The day dawned when this wonderful event was to happen. My mother said that before we went in the pictures she would purchase the rations of two of the family and get the other two lots at the weekend. This was because by this time my sister had come from London to live with us.
The family consisted of my brother, sister, mother and myself.
My eldest brother had been sent to Burma with the RAF and my father was still living in London working on the docks.
We duly went in and got the rations that included a tin of Spam and two fresh eggs, two portions of cheese, lard and butter.
Nothing that would go sour during the time we would be in the “Empire” cinema.
We got in and waited for the lights to dim before the film started. I was on the edge of my seat because I was SO excited about seeing Pinocchio.
It had been out since 1940 and it was in Technicolor so it would be a real treat for me to see. If I remember rightly it was 1s/6d or 12 and a half pence for adults and 9d or about 7p for children.
The lights finally dimmed and I was all pent up to watch this wonderful film.
It got started and about 20 minutes had gone by but I was feeling extremely uneasy about my mother. She did not seem to be paying much attention to the screen but looking down the row in the gloom of the cinema.
I tried to see what it was she was looking at and all I could make out was a large gentleman sitting with a little girl next to him holding his Bowler hat on his lap. My mother told me to pay attention to the film.

Once again I got engrossed with the film but suddenly my mother jumped up and, raising the bag with the rations in, she clouted the bloke across his head saying at the same time "I've been watching you. You dirty git. I'll give you something to remember me by and you wont be doing that again."

OH MY GAWD! Pandemonium broke out. The lights went up, the manager was running down to see what was going off.
The bloke who had been clouted with my mother's bag was clutching at the stars that surrounded his brain after the force of the bag and contents had knocked him nearly senseless.
He was so stupefied he sat there with his manhood hanging out.
I was fascinated looking at it.
I had never seen anything like it and thought it was some sort of sausage.

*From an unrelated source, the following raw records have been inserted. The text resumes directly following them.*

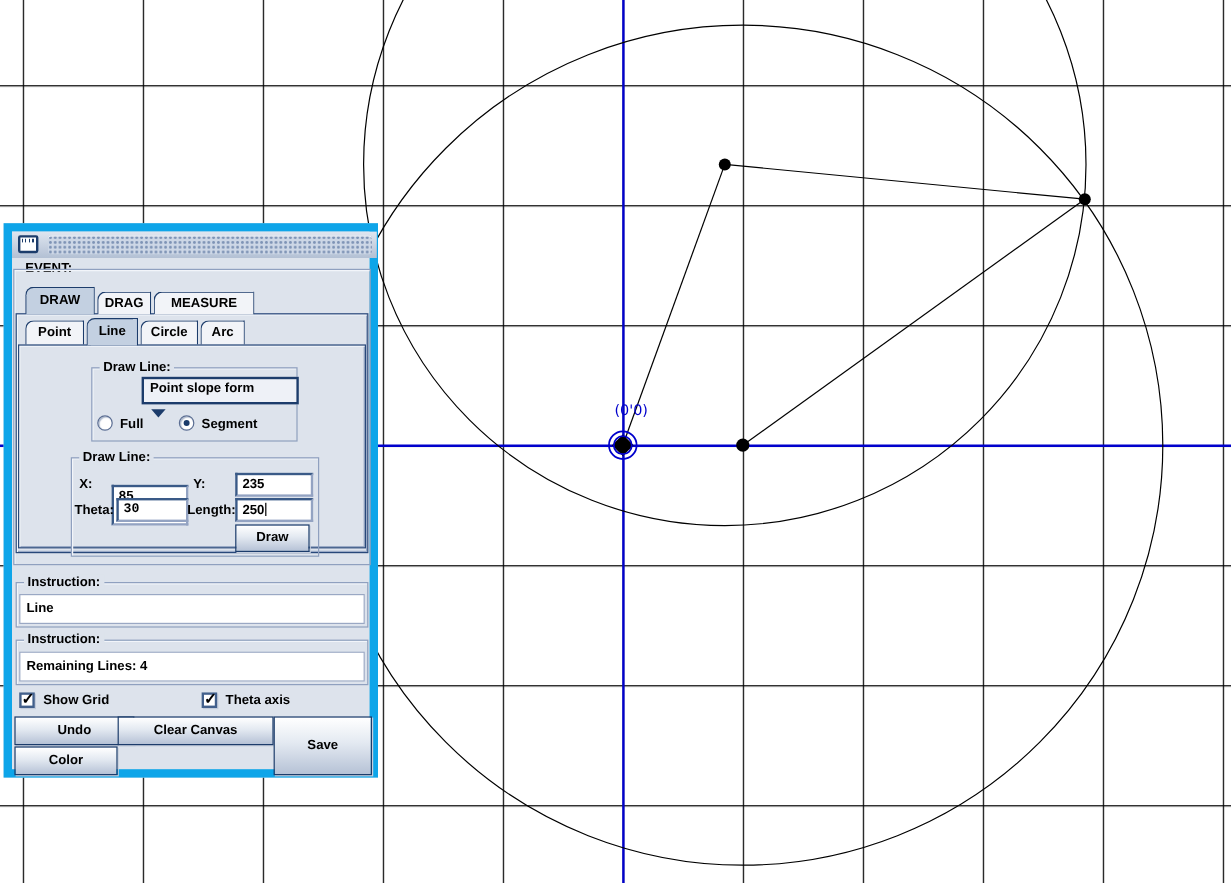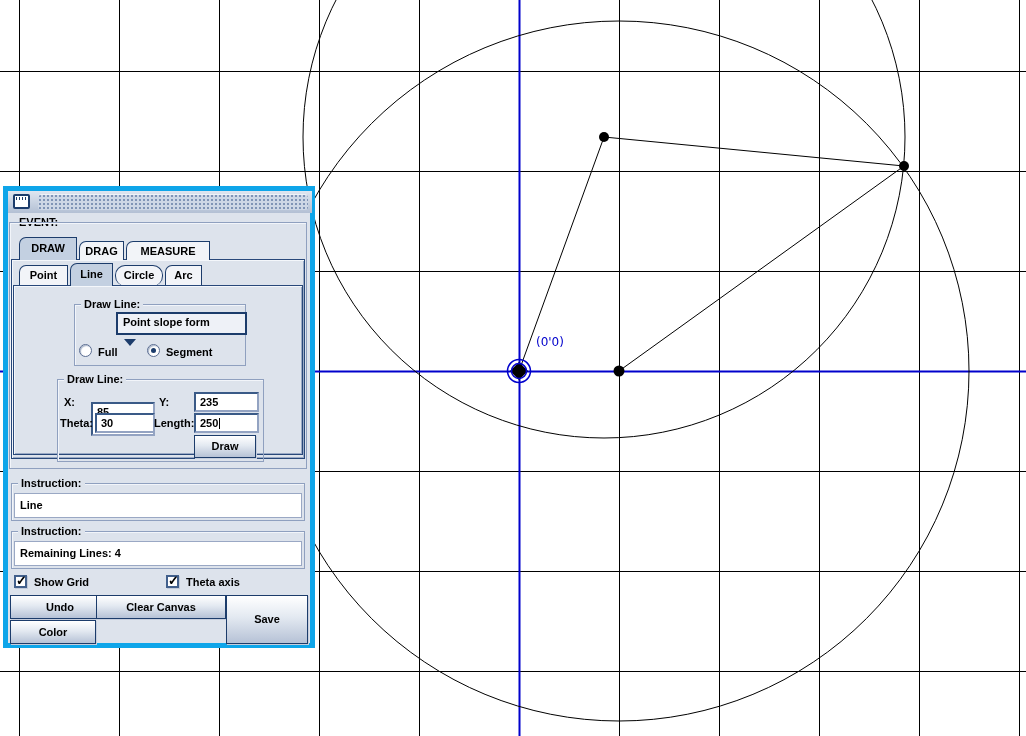--- a/index.html
+++ b/index.html
@@ -3,27 +3,27 @@
 <meta charset="utf-8">
 <style>
   html,body{margin:0;padding:0;}
   body{
     width:1026px;height:736px;position:relative;overflow:hidden;background:#fff;
     font-family:"Liberation Sans",sans-serif;
   }
   
   #drawing-svg{position:absolute;left:0;top:0;z-index:0;}
   #origin-label{
-    position:absolute;left:536px;top:335px;z-index:1;
+    position:absolute;left:512px;top:335px;z-index:1;
     color:#0000cc;font-size:12px;font-family:"DejaVu Sans",sans-serif;white-space:nowrap;
   }
   
   #panel{
     position:absolute;left:3px;top:186px;width:312px;height:462px;z-index:2;
-    background:#dde3ec;border:5px solid #0ea5e9;box-sizing:border-box;
+    background:#dde3ec;border:7px solid #0ea5e9;box-sizing:border-box;
     font-size:11px;font-weight:bold;color:#000;
   }
   #panel *{box-sizing:border-box;}
   .abs{position:absolute;}
   
   .titlebar{left:0;top:0;width:304px;height:22px;background:linear-gradient(180deg,#dfe6f0,#b3c0d4);}
   .tb-icon{left:5px;top:3px;width:17px;height:15px;background:#fff;border:2px solid #1c3c6b;border-radius:2px;}
   .tb-icon-strip{margin:1px;height:3px;background:repeating-linear-gradient(90deg,#1c3c6b 0 1px,transparent 1px 3px);}
   .tb-texture{
     left:30px;top:3px;width:270px;height:16px;border-radius:3px;
@@ -142,21 +142,21 @@
   </div>
 
   <div class="abs pane" style="left:3px;top:68px;width:294px;height:200px;"></div>
 
   <div class="abs tab" style="left:11px;top:74px;width:49px;height:21px;z-index:2;">
     <span>Point</span>
   </div>
   <div class="abs tab selected" style="left:62px;top:72px;width:43px;height:23px;">
     <span>Line</span>
   </div>
-  <div class="abs tab" style="left:107px;top:74px;width:48px;height:21px;z-index:2;border-radius:10px;">
+  <div class="abs tab" style="left:107px;top:74px;width:48px;height:21px;z-index:2;">
     <span>Circle</span>
   </div>
   <div class="abs tab" style="left:157px;top:74px;width:37px;height:21px;z-index:2;">
     <span>Arc</span>
   </div>
 
   <div class="abs pane" style="left:5px;top:94px;width:290px;height:170px;z-index:3;"></div>
 
   <div class="abs group" style="left:66px;top:113px;width:172px;height:62px;z-index:5;"></div>
   <span class="group-title abs lbl" style="left:73px;top:107px;z-index:6;">Draw Line:</span>
@@ -176,21 +176,21 @@
   <span class="group-title abs lbl" style="left:56px;top:182px;z-index:6;">Draw Line:</span>
   <span class="abs lbl" style="left:56px;top:205px;z-index:6;">X:</span>
   <div class="abs tfield" style="left:83px;top:201px;width:64px;height:34px;z-index:6;margin-top:10px;">
     <span>85</span>
   </div>
   <span class="abs lbl" style="left:151px;top:205px;z-index:6;">Y:</span>
   <div class="abs tfield" style="left:186px;top:201px;width:65px;height:20px;z-index:6;">
     <span>235</span>
   </div>
   <span class="abs lbl" style="left:52px;top:226px;z-index:6;">Theta:</span>
-  <div class="abs tfield" style="left:87px;top:222px;width:60px;height:20px;z-index:6;">
+  <div class="abs tfield" style="left:87px;top:222px;width:60px;height:20px;z-index:6;font-family:Liberation Mono, monospace;">
     <span>30</span>
   </div>
   <span class="abs lbl" style="left:146px;top:226px;z-index:6;">Length:</span>
   <div class="abs tfield" style="left:186px;top:222px;width:65px;height:20px;z-index:6;">
     <span>250</span><span class="caret"></span>
   </div>
   <div class="abs mbtn" style="left:186px;top:244px;width:62px;height:23px;line-height:21px;z-index:6;">
     <span>Draw</span>
   </div>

I laugh at my own naivety now and when I think of today's 12 year olds. They are a different breed entirely and know exactly what it is all about.
They know more about sex now than I did at 20yrs of age and pregnant with my son.
From what I could gather he had done this sort of thing before and got little girls to hold it for him under the pretence of getting them into the pictures.

Once again we finished up at the cop shop but this time my mother was being praised for catching him in the act because the police had been warned to be on the lookout for him.
The tin of Spam was bent out of shape SO much it took ages to try and undo it and the two eggs were smashed to smithereens all over the small portions of butter, lard and cheese. Once again my mother's temper had been a source of my embarrassment.

To crown it all ( pun ) when the bloke said that my mother had hit him and he was going to have her for assault. The policeman said quite seriously, although he knew my mother had hit him deliberately, "Oooh I don't think we can charge anyone for dropping a bag on your head it was an accident"!!!!!!!!!
Once more my mother had got away with it.

I never saw that picture all through until I had my granddaughter. Funnily enough every time I went to see a Disney film something happened that I never managed to see the lot. Its only since my granddaughter came on the scene that I have managed to see every Walt Disney film in the full.
As I have said, my mother had a terrible temper but she was also a very gentle type of person in many respects. She would help anyone but anything that she thought was wrong she soon put right in her own fiery way.
She was a very complex personality.
As well as having a vicious temper she was extremely superstitious.
I think most people will know the sort of things I mean.

This poem depicts my mother exactly with all her superstitions.

SUPERSTITIONS

Are people superstitious today as my mother was years ago?
Like bringing lilac in the house, this could bring much woe
Not to wash on Good Friday or Xmas and New Year’s Day
Because this was bad luck for family, and would wash a member away.

Number 13 was unlucky and 666 was taboo
This is the devil’s personal number and he would come looking for you,
Never put new shoes on the table or pass anyone on the stair
Something unpleasant would happen, do it if you dare.

Crossed knives meant an argument and one magpie something sad
Don’t walk under a ladder, spilling salt was also bad,
Breaking a mirror means seven years bad luck for all the family
My mother with all of her sayings tried to put the fear of God in me.

Seven is supposed to be lucky, good fortune is on its way
And to have a black cat cross your path, it could be your lucky day.
I grew up with these superstitions pushed into my head
It’s a good job I ignored a lot of what my mother said

So anyone who believes in all this think hard before you speak
Because to someone who is nervous these sayings can make life bleak!.

Copyright © - Maisie Walker 2003 - All rights reserved


----------



## Sliverfox (Jan 20, 2022)

Can imagine your mother  bashing the man with  that bag of food.


----------



## Lewkat (Jan 20, 2022)

Oho, good one Maywalk.  I remember seeing Pinocchio in 1940 as well.  My dad took me to see it, but nothing was happening in the audience as far as I know.


----------



## Jules (Jan 20, 2022)

Yay for your 
mom taking out that creep.


----------



## RadishRose (Jan 20, 2022)

Yes, Hurray for Maywalk's mom!


----------



## RFW (Feb 10, 2022)

I think you can be anything you want to be, just don't be a git or @Maywalk's mother will get you.

On a side note, I can't imagine anyone pleasuring themselves to Pinocchio.


----------